Ich lustwandle zum Jungfernstieg, auf dem eine Menge Leute herumstehen, wie sie aussehen, weiß ich nicht, denn ich halte weit mehr als den erforderlichen Sicherheitsabstand ein und außerdem ist es bereits recht dunkel geworden, deswegen wohl tragen einige Lichterketten an ihren Körpern; sie hören gebannt einem Redner zu. Ich beschließe, es ihnen für zwei, drei Minuten gleichzutun und erfahre, wir werden bald alle sterben. Nein, nicht alle, nur die Geimpften versteht sich, in jedem Fall wird aber schon sehr bald eine Anzahl an Menschen, wie die Stadt soundso (vergessen; ich bin ein ein unkonzentrierter wie schlechter Zuhörer) Einwohner hat, das Zeitliche gesegnet haben. Sie haben Beweise dafür und sammeln diese für ein oder in einem Buch, welches bald erscheinen wird und er, der Redner, sei zusammen mit einem Backdi oder so ähnlich, einem Professor Fuckoff oder so ähnlich und noch einigen anderen in einem Team. Als er gerade mit drohendem Unterton in der Stimme sagt: „Die Lage ist so ernst wie noch nie!“ entscheide ich, ich muss etwas tun (nach Hause gehen).

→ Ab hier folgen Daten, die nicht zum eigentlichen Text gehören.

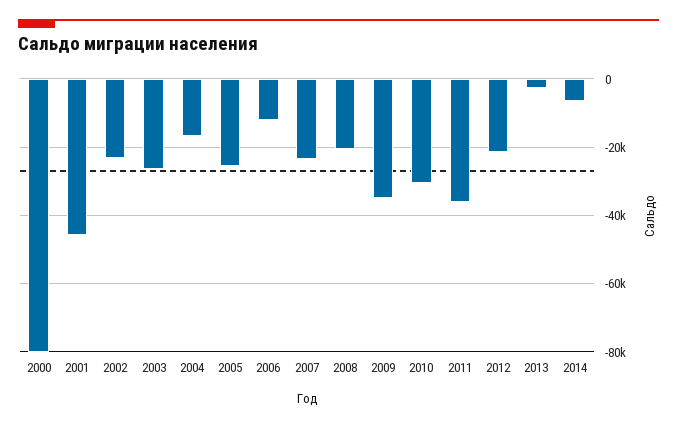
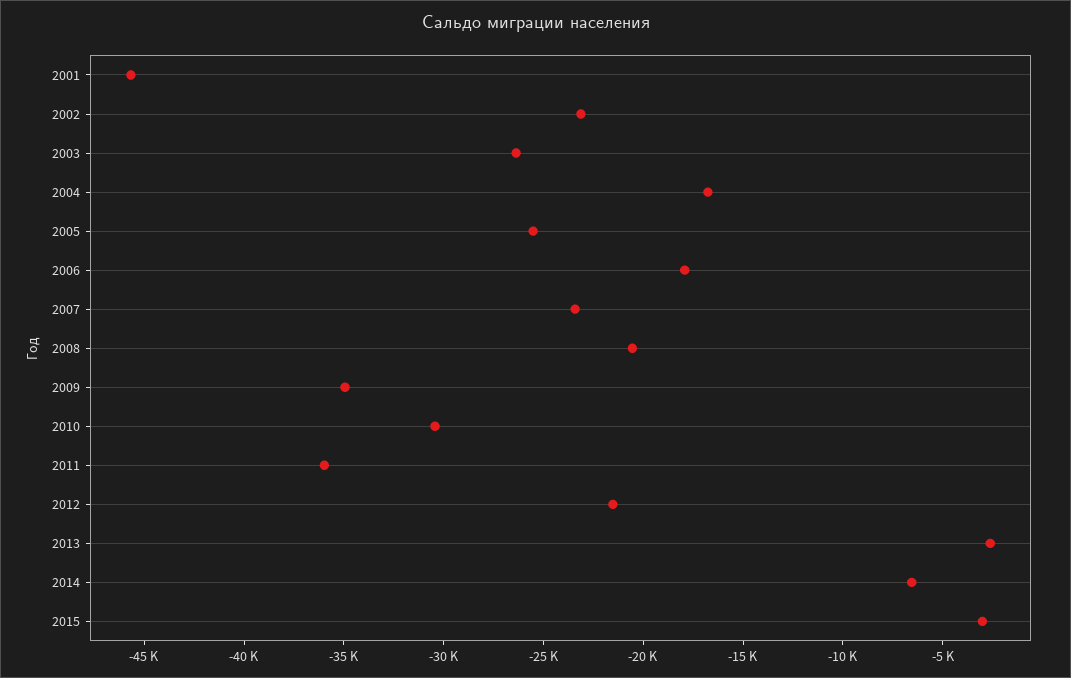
2000: -80000 -> none
2006: -12000 -> -18000
2015: none -> -3000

Auf dem Weg stelle ich nur ein paar wenige Meter weiter fest, die Autoposer können hier ungestört von der Polizei ihrem Hobby nachgehen oder -fahren, dröhnend brattern sie mit ihren Lambos, Ferraros und Mercedos an mir vorbei, um einige Autolängen vor mir mit ihren fünf, sechs Metallschüsseln anzuhalten, um auszusteigen und kollektiv laut strahlend an eine Hecke zu brunzen. Ein Streifenwagen fährt vorbei, der macht aber nichts, sicher haben die sich drinnen befindenden Beamten Angst.
Kurz vor dem Heiligengeistfeld rast ein Krankenwagen mit Blaulicht an mir vorbei, das Hündchen neben mir mit Oma am anderen Ende der Leine beginnt, animiert durch das Tatütata, wie ein Wolf den Mond anzuheulen (keine Ahnung, ob heute ein Mond zu sehen ist, es handelt sich hierbei lediglich um ein herausragendes Stilmittel).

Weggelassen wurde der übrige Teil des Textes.